Jadi Keynote Speaker, Wali Kota Bicara Tentang Kebudayaan

oleh
wali
Wali Kota Gorontalo, Marten Taha, saat berdiri dihadapan para profesor baik dari UNG dan UNHAS, sebagai keynote speaker tentang kebudayaan.
banner 468x60

HABARI.ID I Wali Kota Gorontalo, Marten Taha Senin (15/03/2021) dinobatkan sebagai keynote speaker pada kegiatan workshop, kerjasama antara UNG (Universitas Negeri Gorontalo) dan UNHAS (Universitas Hasanuddin) Makassar.

Pada workshop tentang strategi pembangunan dan penguatan kebudayaan itu, Marten jelaskan penyelenggaraan pemerintahan dari tahun ke tahun telah memberikan perubahan yang signifikan, secara menyeluruh untuk daerah Gorontalo, khusus Kota Gorontalo.

“Khusus dalampemajuan kebudayaan, Pemerintah Kota Gorontalo mencoba menginisiasi kegiatan workshop pemajuan kebudayaan ..,”

“Dalam kerangak mencari solusi konstruktif terhadap isu-isu pembangunan budaya, melalui bidang pendidikan ..,”

“Sehingga saya sangat menaruh perhatian dan apresiasi maksimal, terhadap kegiatan ini,” ujar Marten.

Wali Kota Gorontalo Dua Periode ini juga berharap, seluruh profesor yang sedang menempuh pendidikan S3 sama sama dengannya di UNHAS, Agar bisa membberikan kontribusi secara akademis dan terukur terhadap konsepsipemajuan kebudayaan di Gorontalo.

Ia jelaskan lagi bawa, merawaat dan menbangun kearifan lokal merupakan uoaya dan menjaga keutuhan Bangsa Indonesia. Identitas anak bangsa akan terus melekat, manakala kkearifan lokal itu terus terjaga dan berkembang.

“Menggali kearifan Nenek Moyang yang hilang, termasuk salah satu bagian memperkuat kembali eksistensi kebangsaan. Sudah semestinya pengembangan kebudayaan harus dimulai dari pembangunan desa, dan pembangunan daerah di Indonesia. Dengan tidak melupakan identitas kebangsaannya, yakni kearifan lokal,” terang Marten.

Identitas Gorontalo kata Merten, identik dengan menggambarkan sebuah etnik di nusantara. Begitu juga bila dilihat budaya yang ada di Gorontalo.
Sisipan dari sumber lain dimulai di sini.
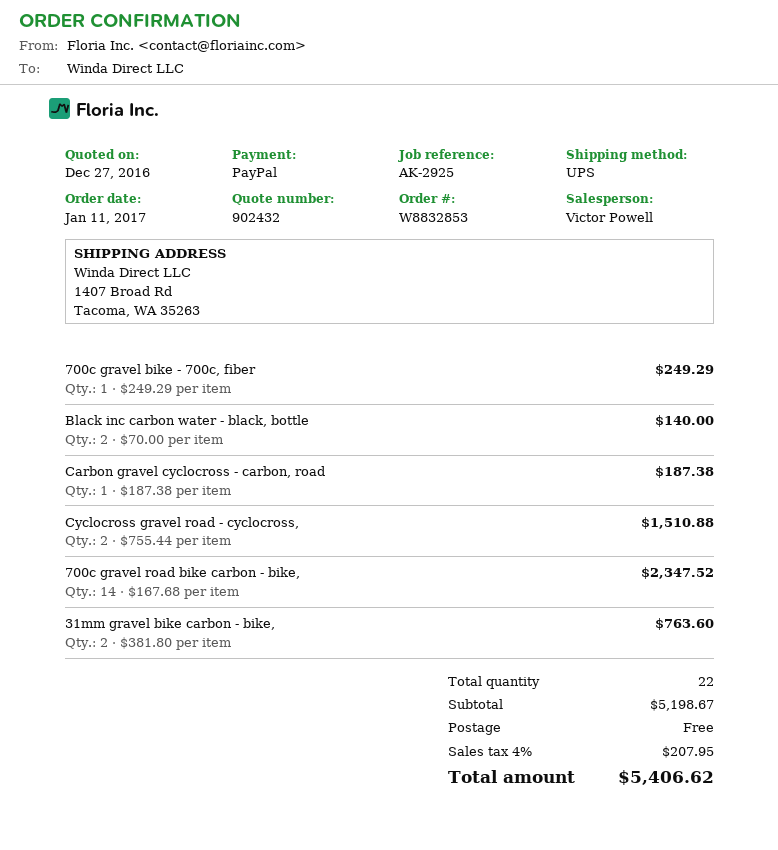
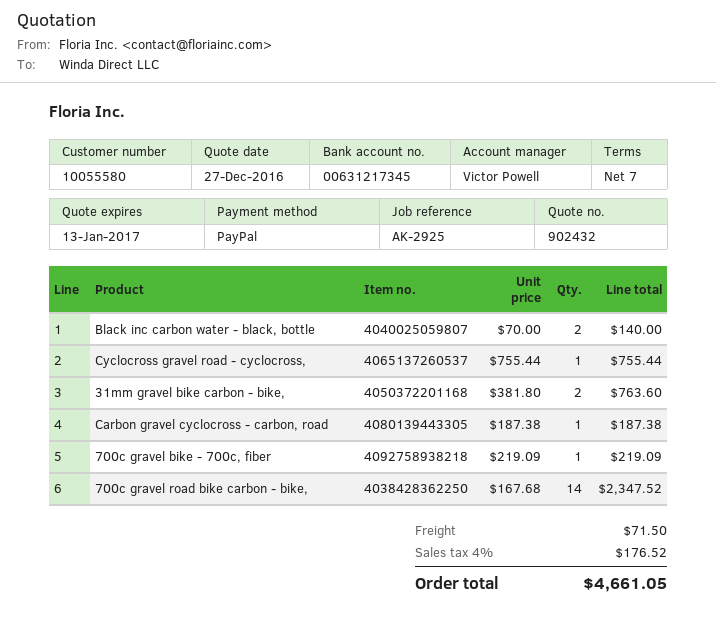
700c gravel bike - 700c, fiber: 1 x 249.29 = 249.29 -> 1 x 219.09 = 219.09
Cyclocross gravel road - cyclocross,: 2 x 755.44 = 1510.88 -> 1 x 755.44 = 755.44
shipping: 0.00 -> 71.50
tax: 4% = 207.95 -> 4% = 176.52
total: 5406.62 -> 4661.05

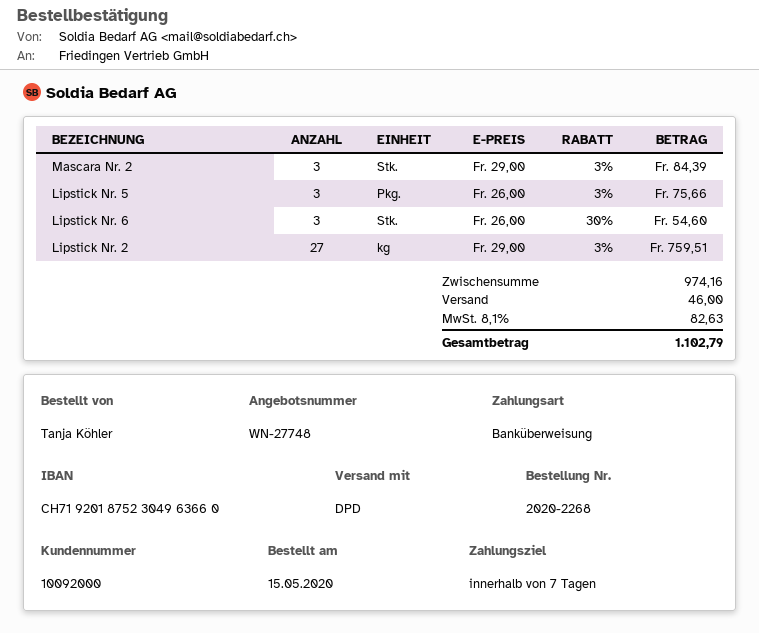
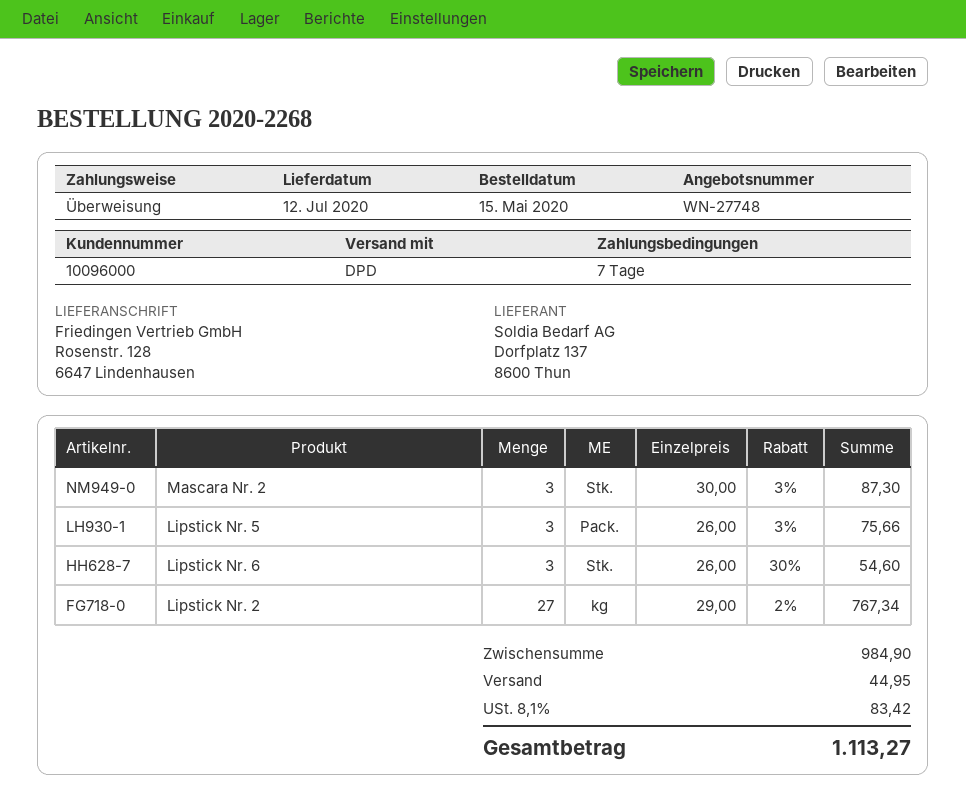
customer number: 10092000 -> 10096000
Mascara Nr. 2: 3 x 29.00 - 3% = 84.39 -> 3 x 30.00 - 3% = 87.30
Lipstick Nr. 2: 27 x 29.00 - 3% = 759.51 -> 27 x 29.00 - 2% = 767.34
subtotal: 974.16 -> 984.90
shipping: 46.00 -> 44.95
tax: 8.1% = 82.63 -> 8.1% = 83.42
total: 1102.79 -> 1113.27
Dimana masyarakat Gorontalo dikenal sangat kental dengan kombinasi nuansa adat, dan budaya. Potret tersebut tercermin pada realitas yang telah mengkristal sejak zaman dahulu, dalam ungkapan “Aadati Hula-Hula’a To Sara’a, Sara’a Hula-Hula’a To Kitabullah”. Yang kalau diterjemahkan ke dalam bahasa Indonesia kurang lebihnya adalah, “Adat Bertumpu Pada Syara, Syara Bertumpu Pada Kitabullah”.

“Dalam tata kehidupan bermasyarakat di Gorontalo, adat dipandang sebagai satu kehormatan atau Adab, Norma dan bahkan merupakan pedoman dalam tata laksana pemerintahan ..,”

“Sebagaimana dinisbatkan dalam sebuah ungkapan yang sangat popouler, yaitu adat bersendi sara’ dan sara’ bersendi kitabullah. Makna dari ini, dimana adat dilaksanakan berdasarkan aturan, sedangkan aturan ini harus berdasarkan Al Quran,” jelasnya.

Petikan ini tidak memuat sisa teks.